TASK OBJECTIVE |
Pictures aside, each record should be reproduced exactly.
-*-*-
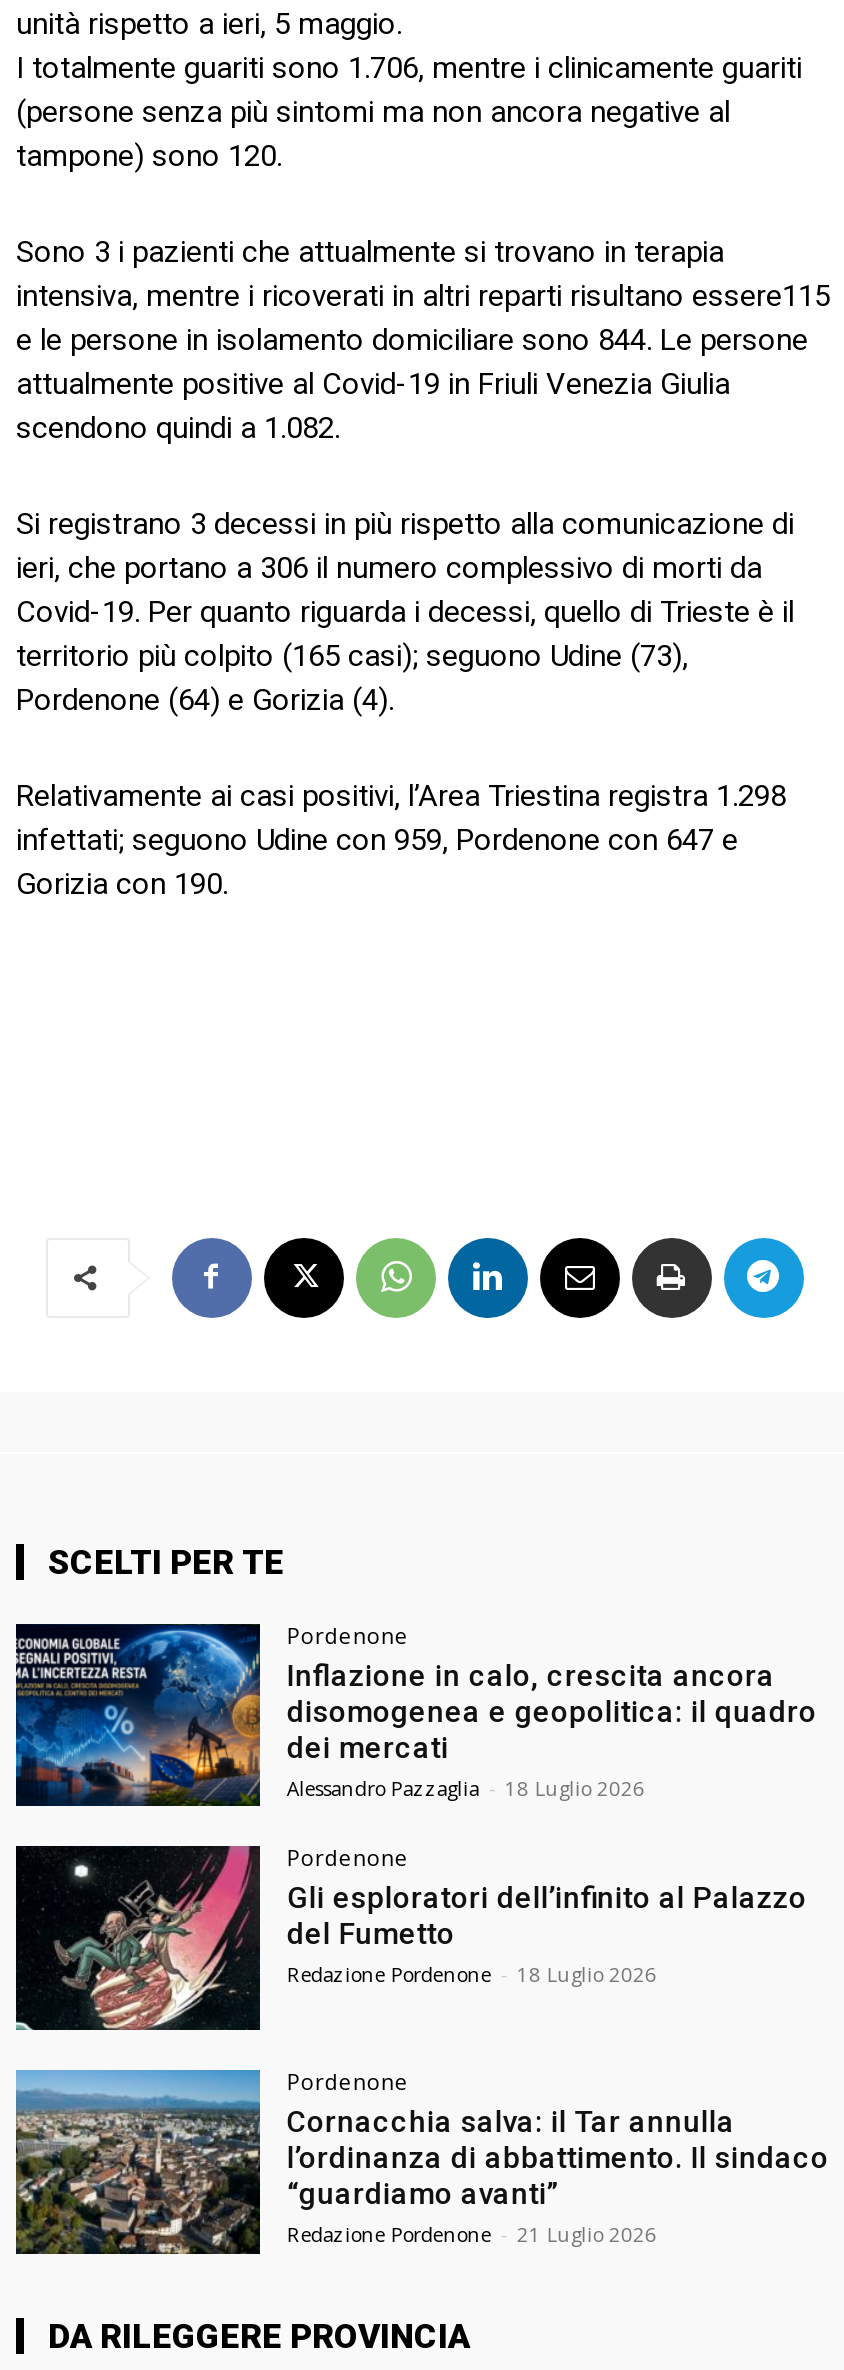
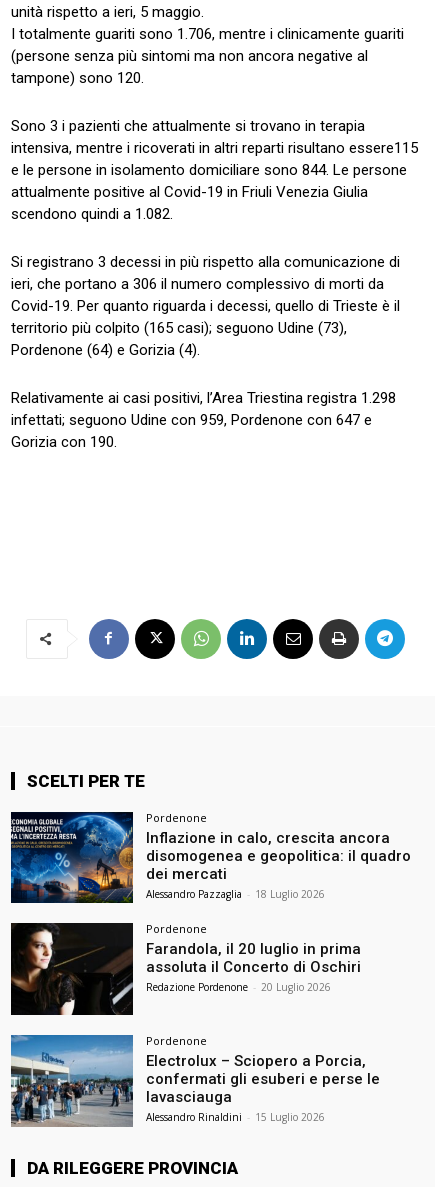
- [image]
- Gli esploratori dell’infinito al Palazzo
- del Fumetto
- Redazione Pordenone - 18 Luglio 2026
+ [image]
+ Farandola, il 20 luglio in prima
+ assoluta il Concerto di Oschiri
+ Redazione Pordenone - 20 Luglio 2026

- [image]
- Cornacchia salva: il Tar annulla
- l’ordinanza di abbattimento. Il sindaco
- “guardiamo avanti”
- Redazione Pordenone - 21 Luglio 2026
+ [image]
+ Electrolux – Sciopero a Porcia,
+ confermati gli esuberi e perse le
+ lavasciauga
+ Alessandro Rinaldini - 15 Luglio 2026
-*-*-
WRITTEN SOLUTION |
- [image]
- Gli esploratori dell’infinito al Palazzo
- del Fumetto
- Redazione Pordenone - 18 Luglio 2026
+ [image]
+ Farandola, il 20 luglio in prima
+ assoluta il Concerto di Oschiri
+ Redazione Pordenone - 20 Luglio 2026

- [image]
- Cornacchia salva: il Tar annulla
- l’ordinanza di abbattimento. Il sindaco
- “guardiamo avanti”
- Redazione Pordenone - 21 Luglio 2026
+ [image]
+ Electrolux – Sciopero a Porcia,
+ confermati gli esuberi e perse le
+ lavasciauga
+ Alessandro Rinaldini - 15 Luglio 2026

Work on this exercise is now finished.